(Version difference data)
* * * * * * *

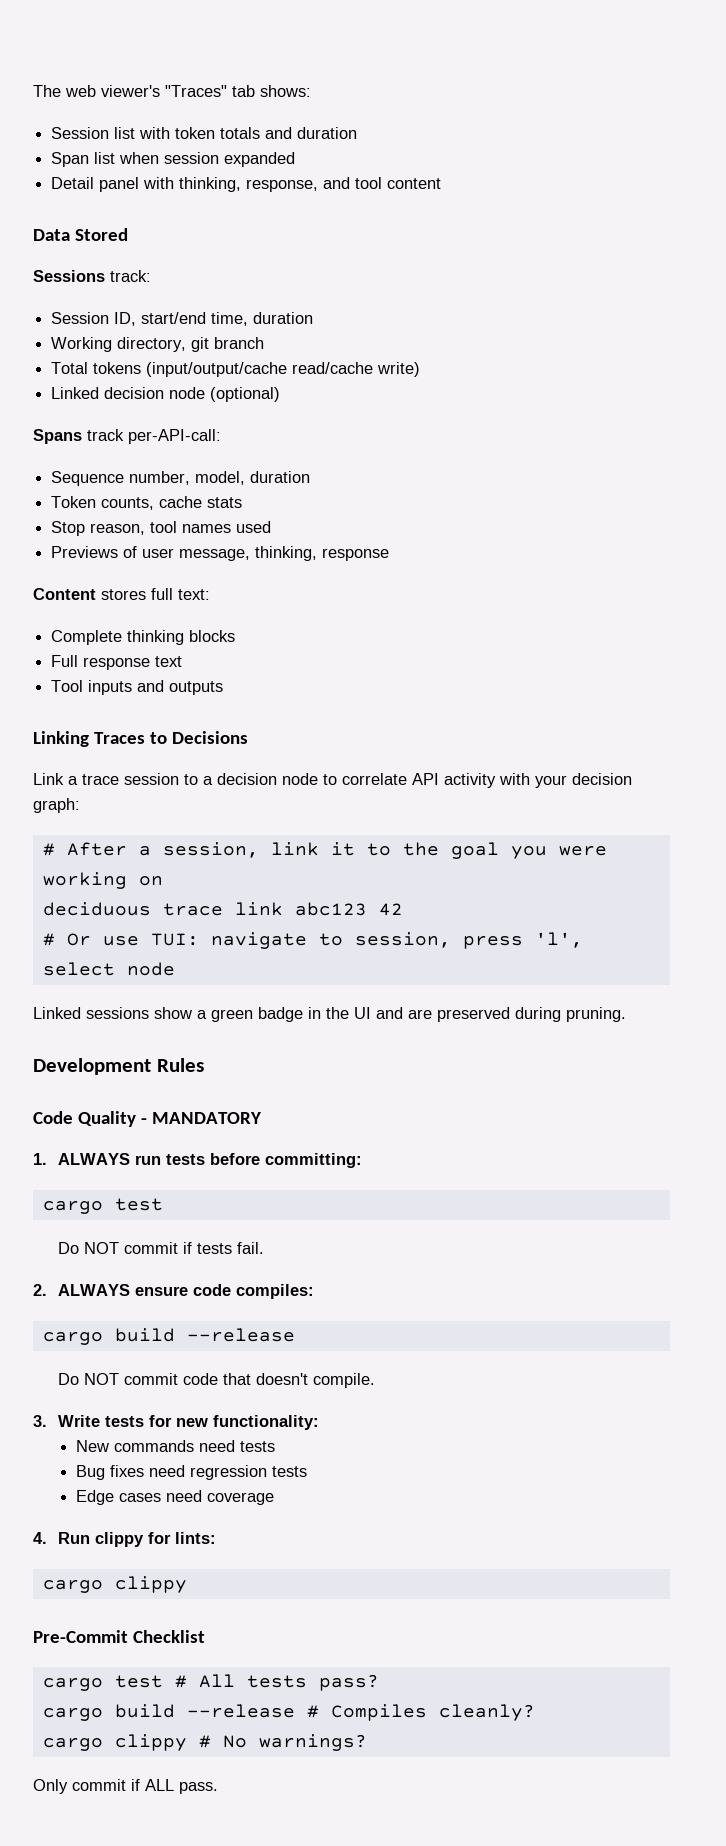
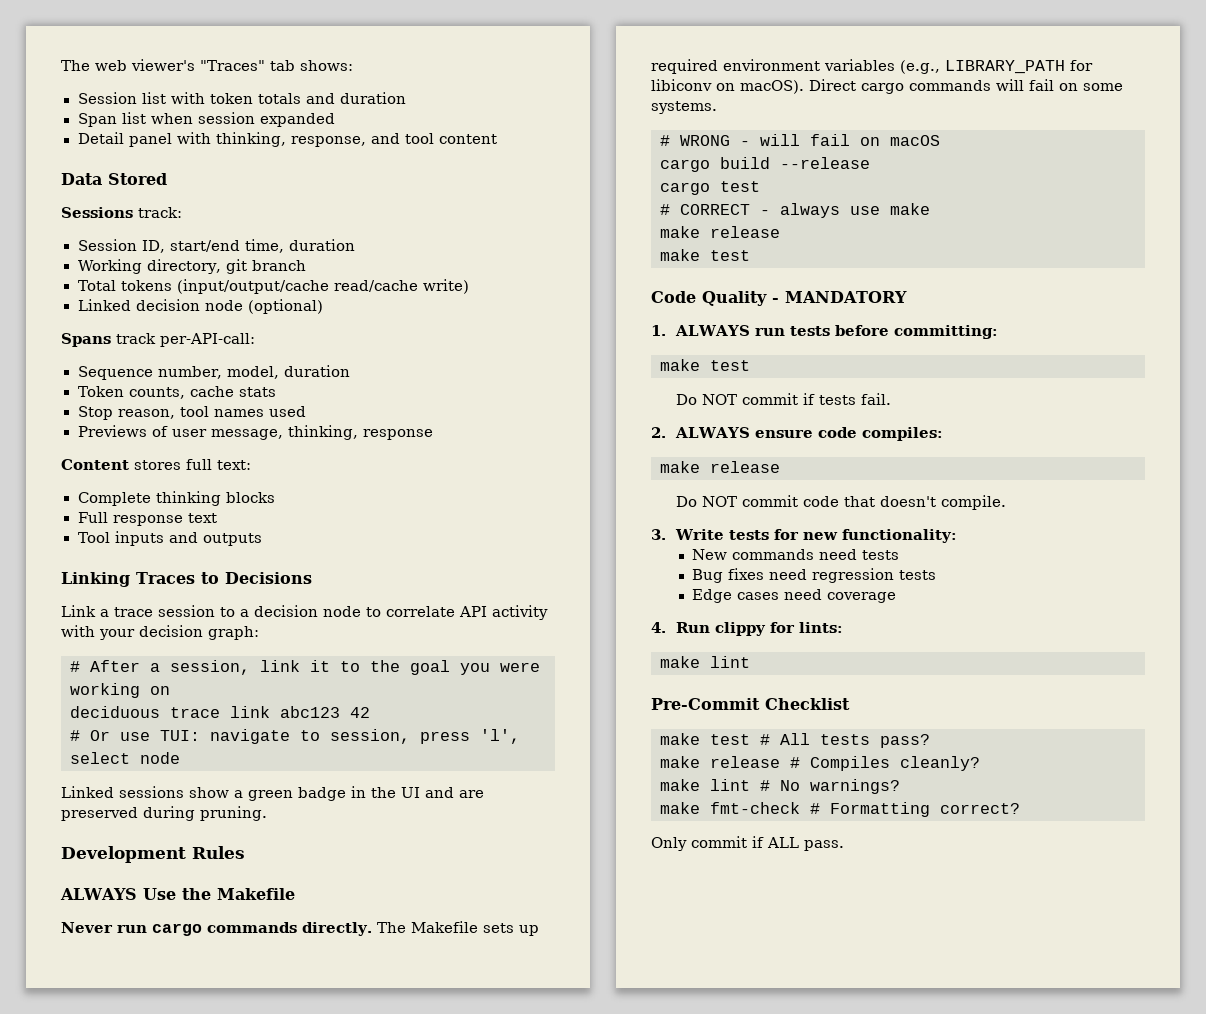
+ ALWAYS Use the Makefile
+ Never run cargo commands directly. The Makefile sets up required environment variables (e.g., LIBRARY_PATH for libiconv on macOS). Direct cargo commands will fail on some systems.
+ # WRONG - will fail on macOS
+ cargo build --release
+ cargo test
+ # CORRECT - always use make
+ make release
+ make test
  1. ALWAYS run tests before committing:
- cargo test
+ make test
  2. ALWAYS ensure code compiles:
- cargo build --release
+ make release
  4. Run clippy for lints:
- cargo clippy
+ make lint
- cargo test # All tests pass?
+ make test # All tests pass?
- cargo build --release # Compiles cleanly?
+ make release # Compiles cleanly?
- cargo clippy # No warnings?
+ make lint # No warnings?
+ make fmt-check # Formatting correct?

* * * * * * *

Omit every picture, then write out the entries above exactly.

**Written response**
+ ALWAYS Use the Makefile
+ Never run cargo commands directly. The Makefile sets up required environment variables (e.g., LIBRARY_PATH for libiconv on macOS). Direct cargo commands will fail on some systems.
+ # WRONG - will fail on macOS
+ cargo build --release
+ cargo test
+ # CORRECT - always use make
+ make release
+ make test
  1. ALWAYS run tests before committing:
- cargo test
+ make test
  2. ALWAYS ensure code compiles:
- cargo build --release
+ make release
  4. Run clippy for lints:
- cargo clippy
+ make lint
- cargo test # All tests pass?
+ make test # All tests pass?
- cargo build --release # Compiles cleanly?
+ make release # Compiles cleanly?
- cargo clippy # No warnings?
+ make lint # No warnings?
+ make fmt-check # Formatting correct?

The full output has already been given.